▶ _WORK ORDER_:
Set the data down again, exactly as it appears below.

[Stored dataset items]

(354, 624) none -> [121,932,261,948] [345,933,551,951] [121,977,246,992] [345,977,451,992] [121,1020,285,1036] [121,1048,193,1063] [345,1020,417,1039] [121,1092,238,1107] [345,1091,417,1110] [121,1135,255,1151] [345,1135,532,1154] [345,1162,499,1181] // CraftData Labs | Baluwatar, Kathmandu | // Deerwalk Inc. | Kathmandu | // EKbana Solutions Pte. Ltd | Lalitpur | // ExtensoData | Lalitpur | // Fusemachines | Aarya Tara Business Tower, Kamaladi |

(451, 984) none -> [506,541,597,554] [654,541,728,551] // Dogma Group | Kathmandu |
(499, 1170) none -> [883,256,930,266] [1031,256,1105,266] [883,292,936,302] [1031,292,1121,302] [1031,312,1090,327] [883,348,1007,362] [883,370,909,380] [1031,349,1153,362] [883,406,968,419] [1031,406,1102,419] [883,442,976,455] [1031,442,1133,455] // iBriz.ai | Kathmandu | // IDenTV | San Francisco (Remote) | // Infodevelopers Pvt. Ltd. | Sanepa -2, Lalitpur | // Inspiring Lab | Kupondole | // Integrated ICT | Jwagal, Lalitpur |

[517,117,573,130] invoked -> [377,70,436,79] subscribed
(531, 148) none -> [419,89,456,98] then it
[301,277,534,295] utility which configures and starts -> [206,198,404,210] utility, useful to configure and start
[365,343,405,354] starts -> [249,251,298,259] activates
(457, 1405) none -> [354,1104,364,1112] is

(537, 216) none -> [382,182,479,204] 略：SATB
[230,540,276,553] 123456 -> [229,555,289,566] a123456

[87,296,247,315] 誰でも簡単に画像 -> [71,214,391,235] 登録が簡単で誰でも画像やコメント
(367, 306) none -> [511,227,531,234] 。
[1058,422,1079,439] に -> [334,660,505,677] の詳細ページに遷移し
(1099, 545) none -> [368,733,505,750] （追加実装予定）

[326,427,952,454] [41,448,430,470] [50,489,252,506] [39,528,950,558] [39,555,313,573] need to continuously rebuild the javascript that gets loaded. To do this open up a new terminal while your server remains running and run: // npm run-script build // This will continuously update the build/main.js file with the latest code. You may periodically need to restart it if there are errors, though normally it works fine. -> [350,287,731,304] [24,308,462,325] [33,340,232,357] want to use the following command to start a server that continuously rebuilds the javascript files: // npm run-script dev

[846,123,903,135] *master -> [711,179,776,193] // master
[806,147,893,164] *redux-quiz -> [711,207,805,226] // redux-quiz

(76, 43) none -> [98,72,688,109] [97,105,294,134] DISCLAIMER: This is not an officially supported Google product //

▶ _OUTPUT FOR THIS EXERCISE_:
(354, 624) none -> [121,932,261,948] [345,933,551,951] [121,977,246,992] [345,977,451,992] [121,1020,285,1036] [121,1048,193,1063] [345,1020,417,1039] [121,1092,238,1107] [345,1091,417,1110] [121,1135,255,1151] [345,1135,532,1154] [345,1162,499,1181] // CraftData Labs | Baluwatar, Kathmandu | // Deerwalk Inc. | Kathmandu | // EKbana Solutions Pte. Ltd | Lalitpur | // ExtensoData | Lalitpur | // Fusemachines | Aarya Tara Business Tower, Kamaladi |

(451, 984) none -> [506,541,597,554] [654,541,728,551] // Dogma Group | Kathmandu |
(499, 1170) none -> [883,256,930,266] [1031,256,1105,266] [883,292,936,302] [1031,292,1121,302] [1031,312,1090,327] [883,348,1007,362] [883,370,909,380] [1031,349,1153,362] [883,406,968,419] [1031,406,1102,419] [883,442,976,455] [1031,442,1133,455] // iBriz.ai | Kathmandu | // IDenTV | San Francisco (Remote) | // Infodevelopers Pvt. Ltd. | Sanepa -2, Lalitpur | // Inspiring Lab | Kupondole | // Integrated ICT | Jwagal, Lalitpur |

[517,117,573,130] invoked -> [377,70,436,79] subscribed
(531, 148) none -> [419,89,456,98] then it
[301,277,534,295] utility which configures and starts -> [206,198,404,210] utility, useful to configure and start
[365,343,405,354] starts -> [249,251,298,259] activates
(457, 1405) none -> [354,1104,364,1112] is

(537, 216) none -> [382,182,479,204] 略：SATB
[230,540,276,553] 123456 -> [229,555,289,566] a123456

[87,296,247,315] 誰でも簡単に画像 -> [71,214,391,235] 登録が簡単で誰でも画像やコメント
(367, 306) none -> [511,227,531,234] 。
[1058,422,1079,439] に -> [334,660,505,677] の詳細ページに遷移し
(1099, 545) none -> [368,733,505,750] （追加実装予定）

[326,427,952,454] [41,448,430,470] [50,489,252,506] [39,528,950,558] [39,555,313,573] need to continuously rebuild the javascript that gets loaded. To do this open up a new terminal while your server remains running and run: // npm run-script build // This will continuously update the build/main.js file with the latest code. You may periodically need to restart it if there are errors, though normally it works fine. -> [350,287,731,304] [24,308,462,325] [33,340,232,357] want to use the following command to start a server that continuously rebuilds the javascript files: // npm run-script dev

[846,123,903,135] *master -> [711,179,776,193] // master
[806,147,893,164] *redux-quiz -> [711,207,805,226] // redux-quiz

(76, 43) none -> [98,72,688,109] [97,105,294,134] DISCLAIMER: This is not an officially supported Google product //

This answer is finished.